In manuscript III, the effect of polyQ expanded ataxin-3 was investigated in a SCA3 mouse model. This study showed that ataxin-3 led to alterations in mitochondrial markers, proteasome activity, and autophagy-related proteins in the synapse. This further indicates a role for ataxin-3 in mitochondrial biology and indicates that synapses are highly vulnerable to ataxin-3 expression.

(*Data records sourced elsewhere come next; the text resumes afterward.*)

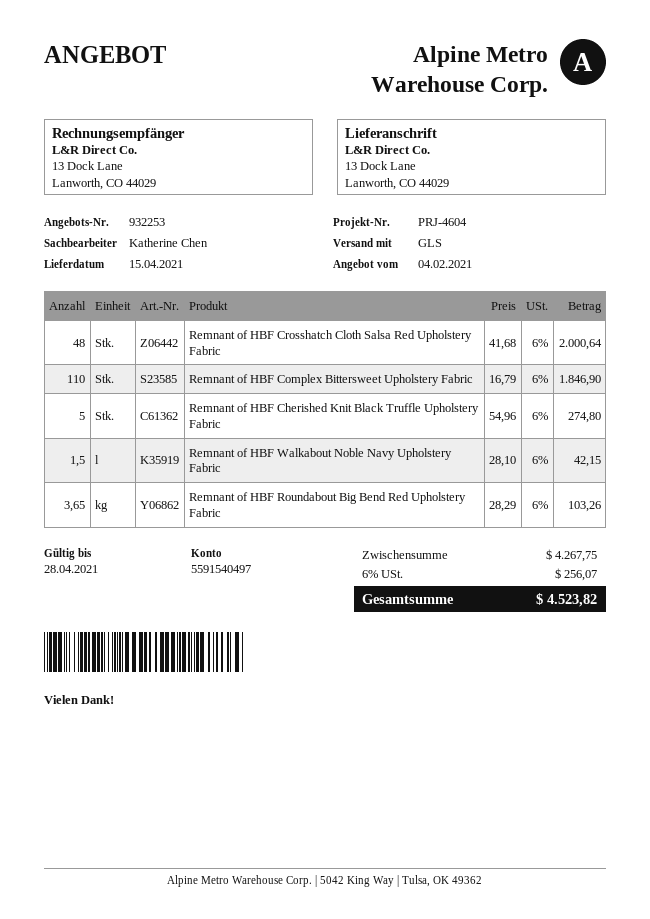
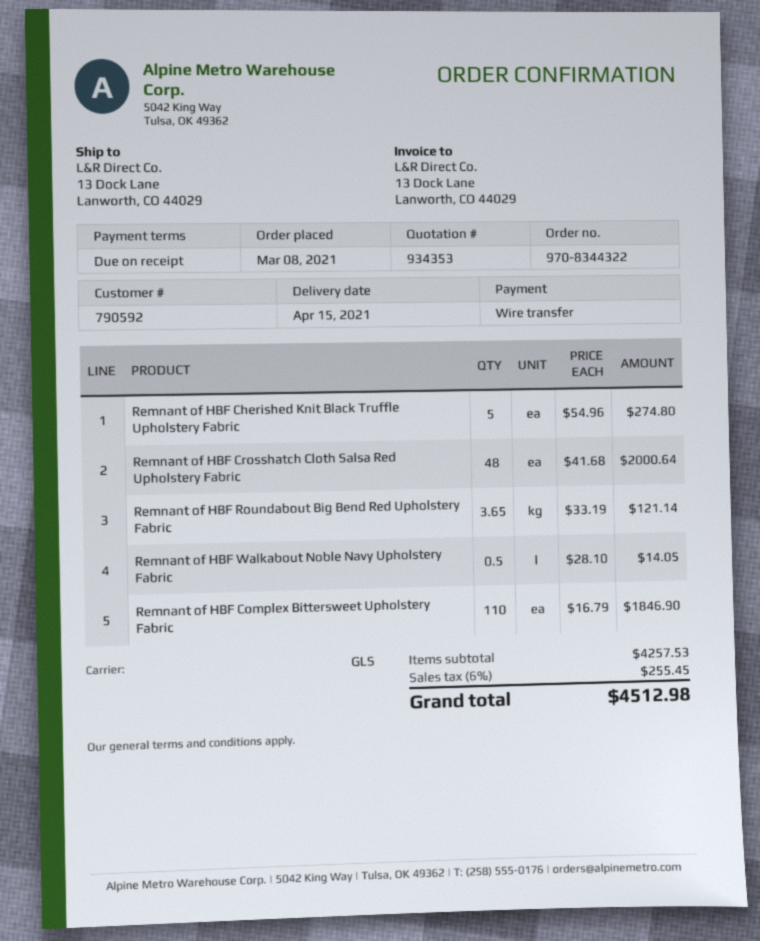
quote number: 932253 -> 934353
Remnant of HBF Walkabout Noble Navy Upholstery Fabric: 1.5 x 28.10 = 42.15 -> 0.5 x 28.10 = 14.05
Remnant of HBF Roundabout Big Bend Red Upholstery Fabric: 3.65 x 28.29 = 103.26 -> 3.65 x 33.19 = 121.14
subtotal: 4267.75 -> 4257.53
tax: 6% = 256.07 -> 6% = 255.45
total: 4523.82 -> 4512.98

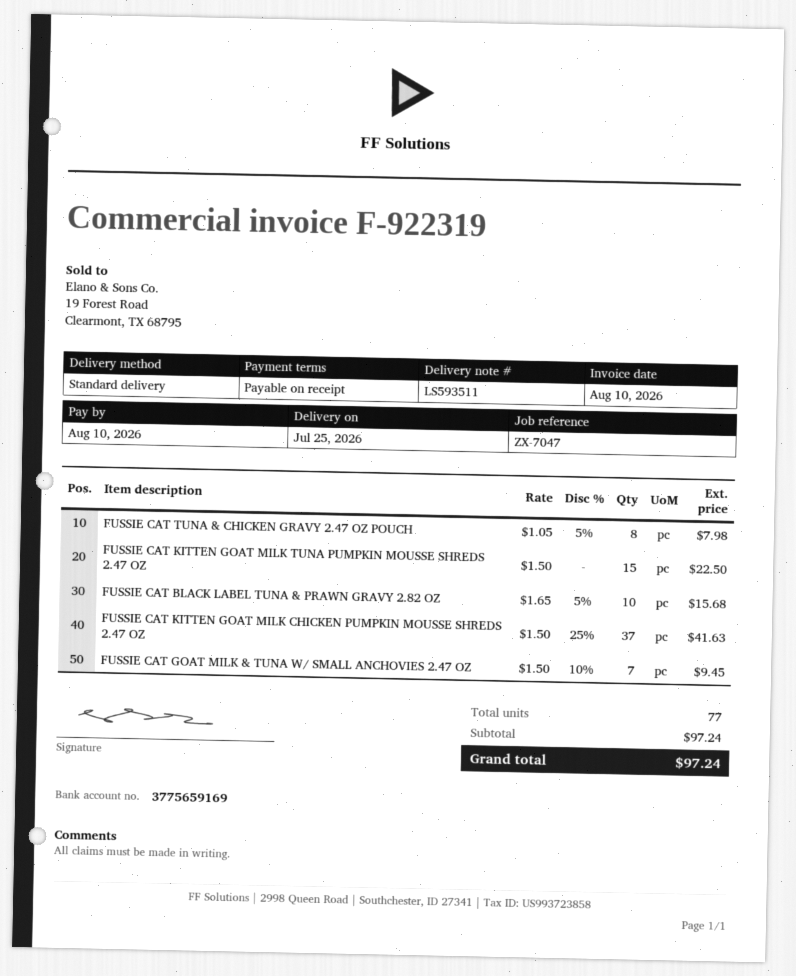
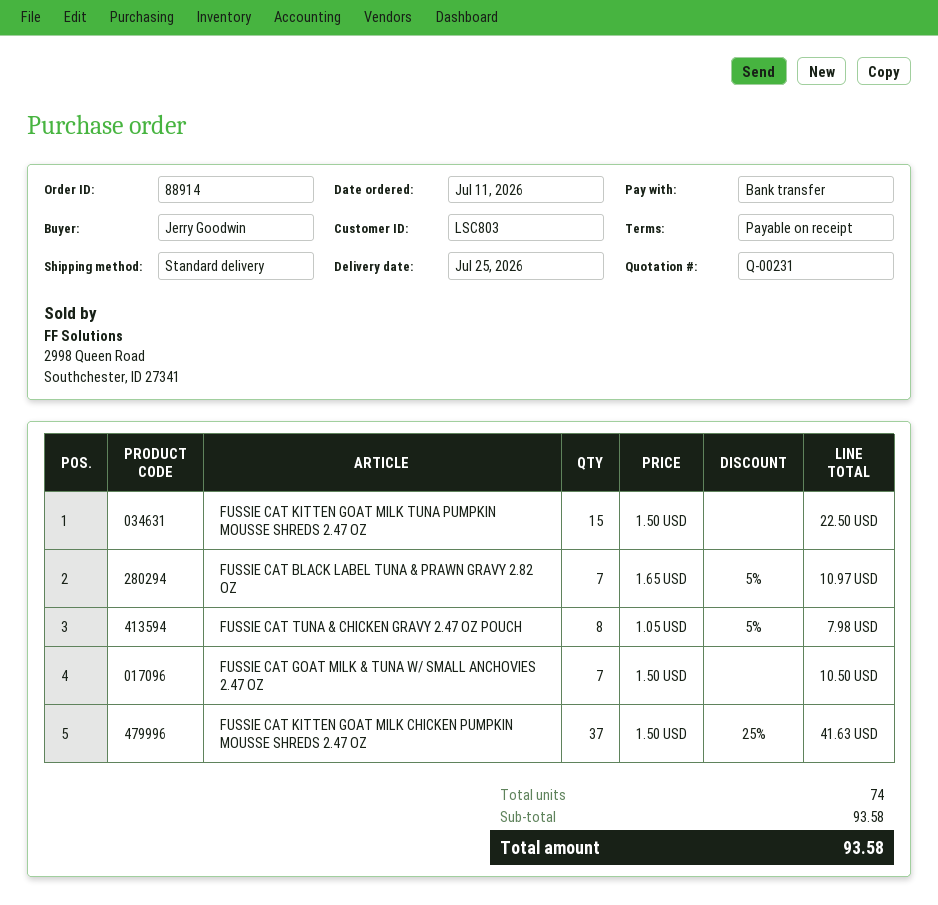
FUSSIE CAT BLACK LABEL TUNA & PRAWN GRAVY 2.82 OZ: 10 x 1.65 - 5% = 15.68 -> 7 x 1.65 - 5% = 10.97
FUSSIE CAT GOAT MILK & TUNA W/ SMALL ANCHOVIES 2.47 OZ: 7 x 1.50 - 10% = 9.45 -> 7 x 1.50 = 10.50
total quantity: 77 -> 74
subtotal: 97.24 -> 93.58
total: 97.24 -> 93.58

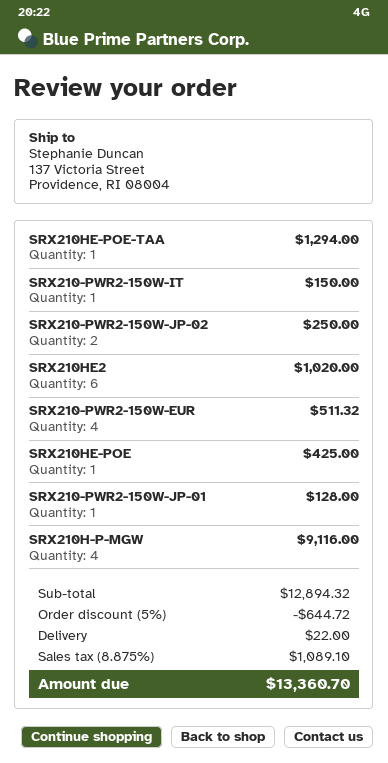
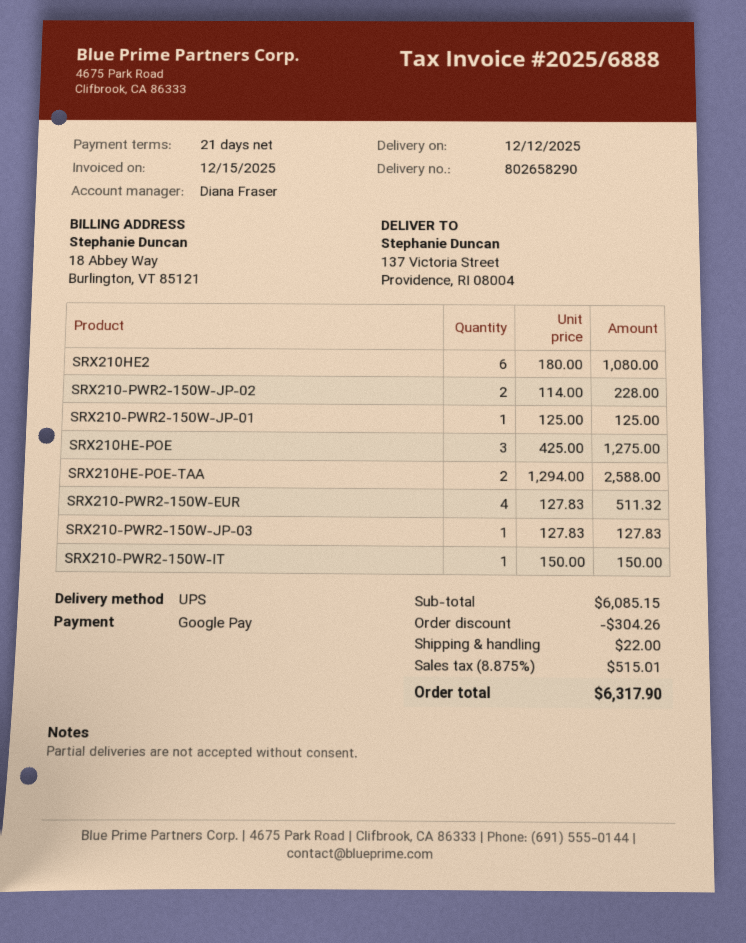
SRX210HE-POE-TAA: 1 for 1294.00 -> 2 for 2588.00
SRX210-PWR2-150W-JP-02: 2 for 250.00 -> 2 for 228.00
SRX210HE2: 6 for 1020.00 -> 6 for 1080.00
SRX210HE-POE: 1 for 425.00 -> 3 for 1275.00
SRX210-PWR2-150W-JP-01: 1 for 128.00 -> 1 for 125.00
SRX210H-P-MGW: 4 for 9116.00 -> none
SRX210-PWR2-150W-JP-03: none -> 1 for 127.83
subtotal: 12894.32 -> 6085.15
discount: 644.72 -> 304.26
tax: 8.875% = 1089.10 -> 8.875% = 515.01
total: 13360.70 -> 6317.90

Collectively the studies suggest that the polyQ expansion in ataxin-3 may alter some interactions and post-translational modifications. Moreover, ataxin-3 may play a larger role in mitochondrial biology than previously recognized. Further, more focus should be given to the implications of ataxin-3 function in the synapse, as this location appeared particularly vulnerable to expression of polyQ expanded ataxin-3.